The US economy shrank from April to June for the second straight quarter, shrinking at an annual rate of 0.9 percent and raising fears that the nation was heading for a recession.
The fall the US Commerce Department reported on Thursday (Friday AEST) in gross domestic product, the broadest gauge of the economy, followed a 1.6 per cent annual drop from January to March. Consecutive quarters of falling GDP are an informal, though not definitive, indicator of a recession.
The GDP report for the last quarter pointed to the weakness of the US economy, the largest in the world. Consumer spending slowed as Americans bought fewer goods. Business investment fell. Inventories fell as companies slowed their restocking, shedding 2 percentage points of GDP.
The US economy contracted for the second quarter in a row, prompting fears of a recession. (AP)

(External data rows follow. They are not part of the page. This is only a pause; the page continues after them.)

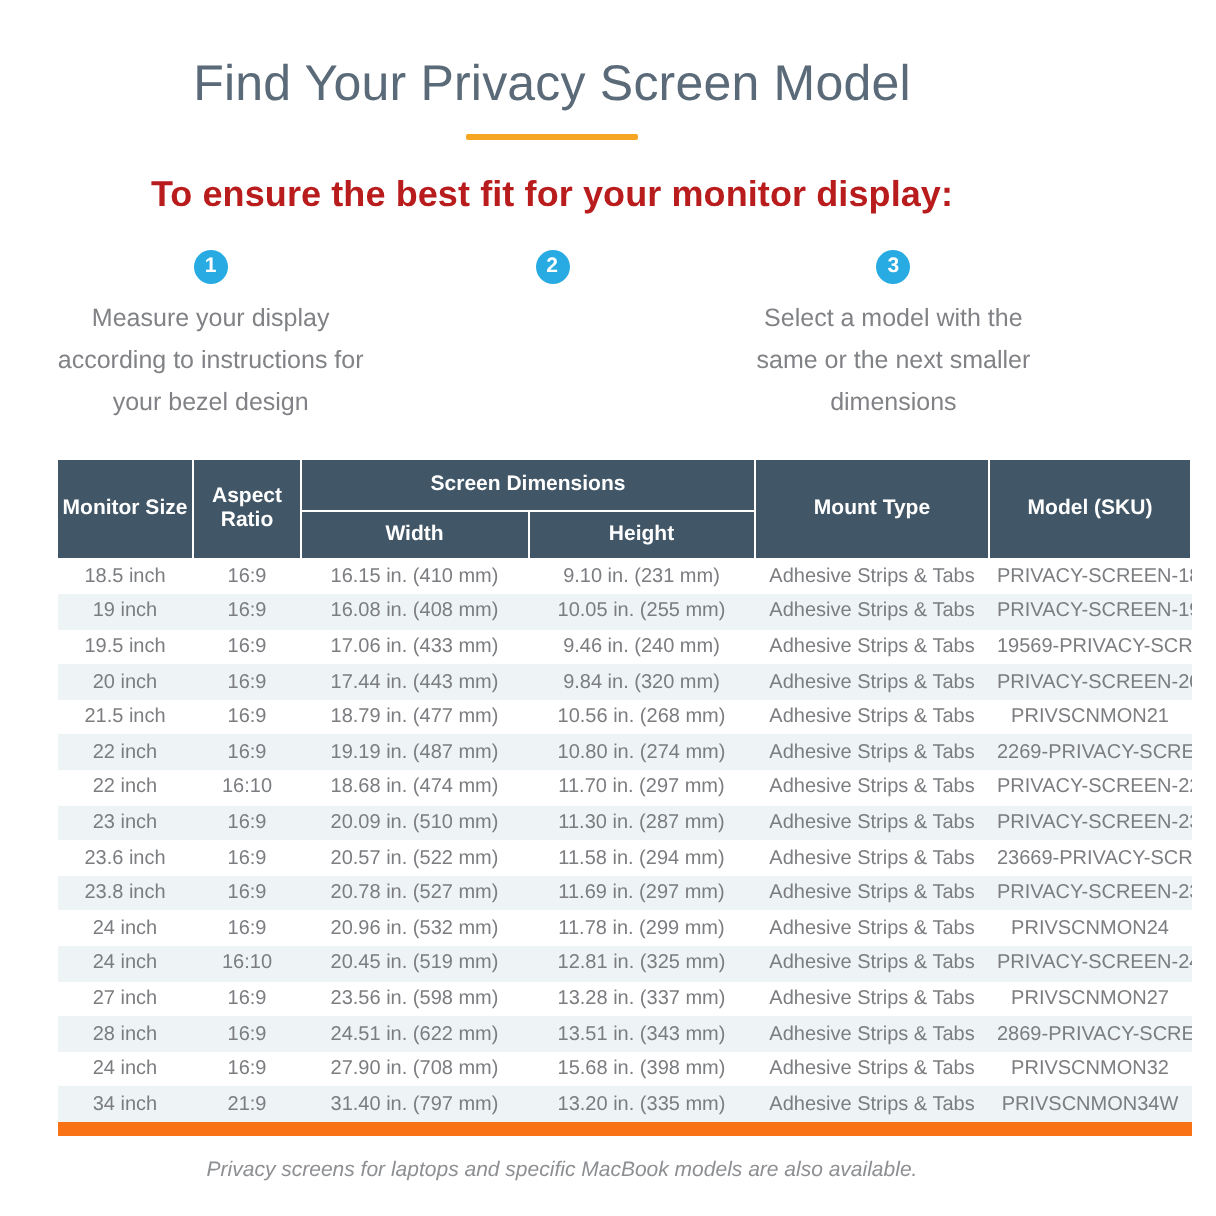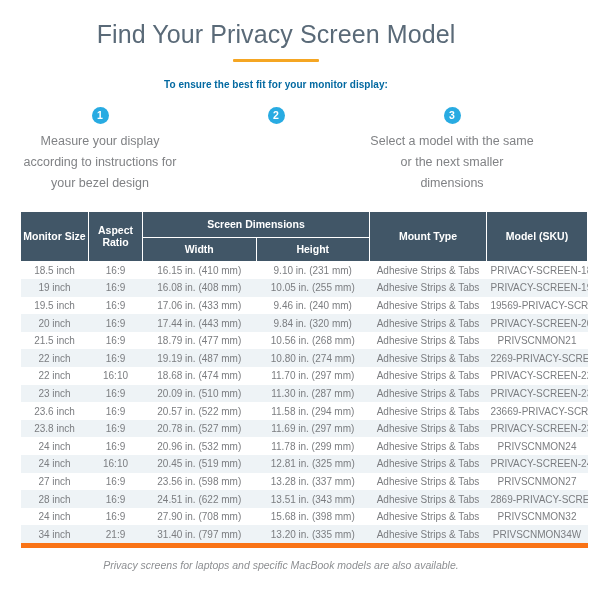"Find Your Privacy Screen Model" .page { padding: 0 -> 8px }
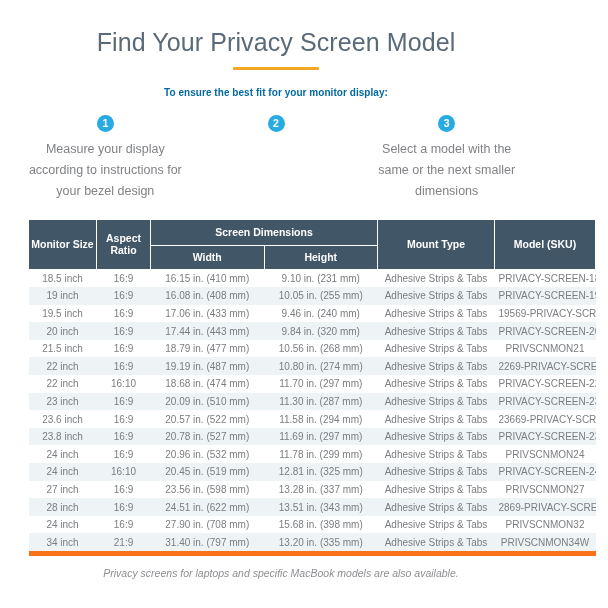"To ensure the best fit" .subtitle { color: #0369a1 -> #b91c1c; font-size: 10px -> 18px }
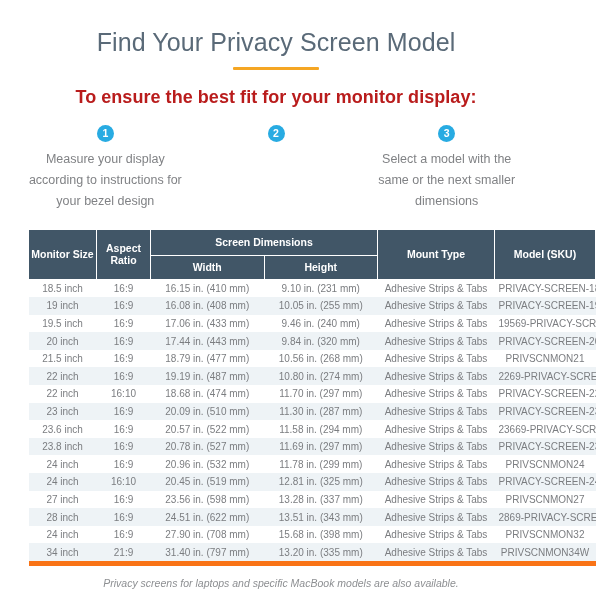"34 inch" table.spec tbody tr:last-child td { border-bottom: 5px solid #f97316 -> 7px solid #f97316 }
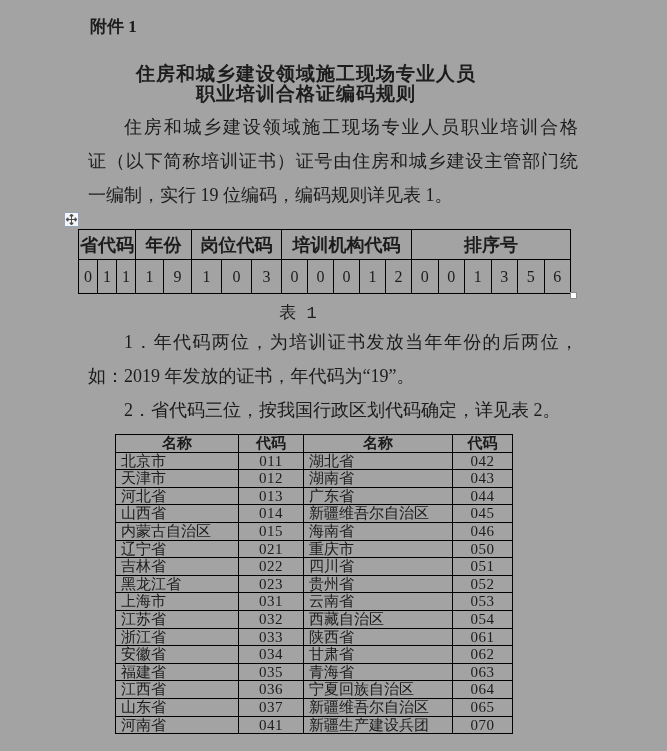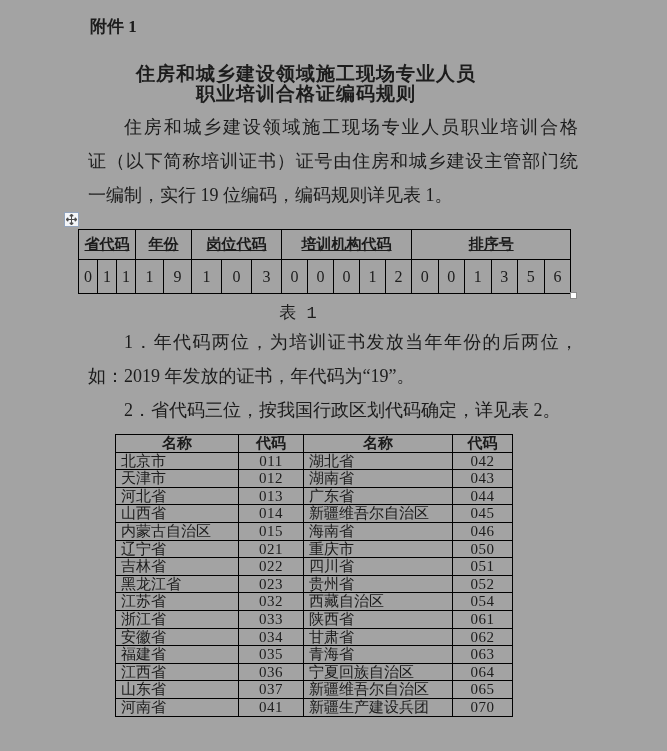"省代码" #table1 th { font-size: 15px -> 18px; text-decoration: underline -> none }
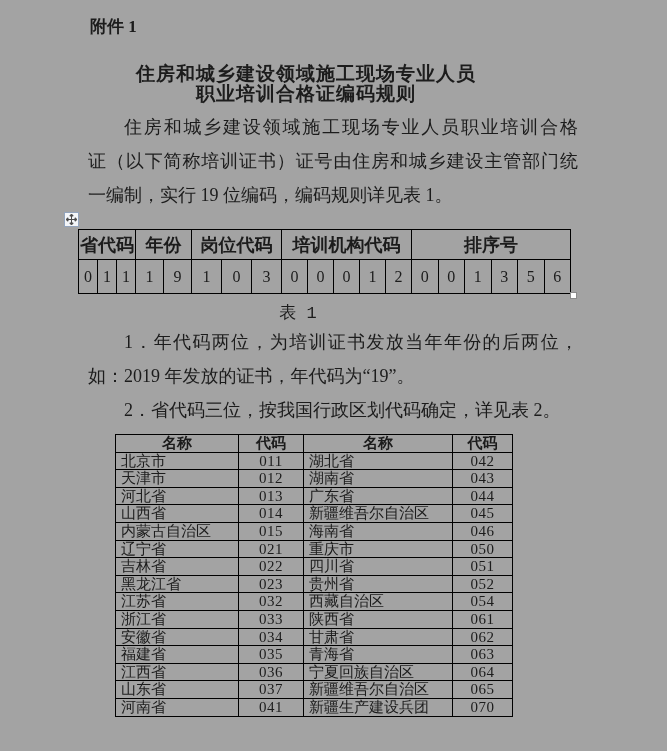"上海市" tr { html: none -> <tr> <td>上海市</td> <td>031</td> <td>云南省</td> <td>053</td> </tr> }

Rising borrowing rates, a result of the Federal Reserve’s series of rate hikes, weighed on homebuilding, which fell to an annual rate of 14 percent. Public spending also fell.
The report comes at a critical time. Consumers and businesses have been struggling under the weight of punishing inflation and higher borrowing costs. On Wednesday, the Fed raised its benchmark rate by three-quarters of a point for the second consecutive time in its push to conquer the worst outbreak of inflation in four decades.
The Fed hopes to achieve a notoriously difficult “soft landing” — an economic slowdown that manages to curb skyrocketing prices without triggering a recession.
Apart from the United States, the global economy as a whole is also struggling with high inflation and weakened growth, especially after Russia’s invasion of Ukraine sent energy and food prices soaring. Europe, heavily dependent on Russian natural gas, appears particularly vulnerable to a recession.
In the US, rising inflation and fears of a recession have eroded consumer confidence and stoked anxiety about the economy, which is sending frustratingly mixed signals. And with November’s midterm elections approaching, Americans’ discontent has lowered President Joe Biden’s public approval ratings and could increase the likelihood that Democrats will lose control of the House and Senate.
Major US retailers, such as Walmart Corporation, have experienced sluggish sales over the past six months. (AP)
Fed Chairman Jerome Powell and many economists have said that while the economy is weakening, they doubt it is in recession.
Many of them point, in particular, to a still-robust labor market, with 11 million job openings and an unusually low 3.6 percent unemployment rate, to suggest that a recession, if it occurs, still it’s not here
Biden played down the news, pointing to continued low unemployment and strong hiring.
“Coming off of last year’s historic economic growth, and recovering all the private sector jobs lost during the pandemic crisis, it’s no surprise that the economy is slowing as the Federal Reserve acts to reduce inflation,” the president said in a statement. .
“But even as we face historic global challenges, we are on the right track and will come through this transition stronger and more confident.”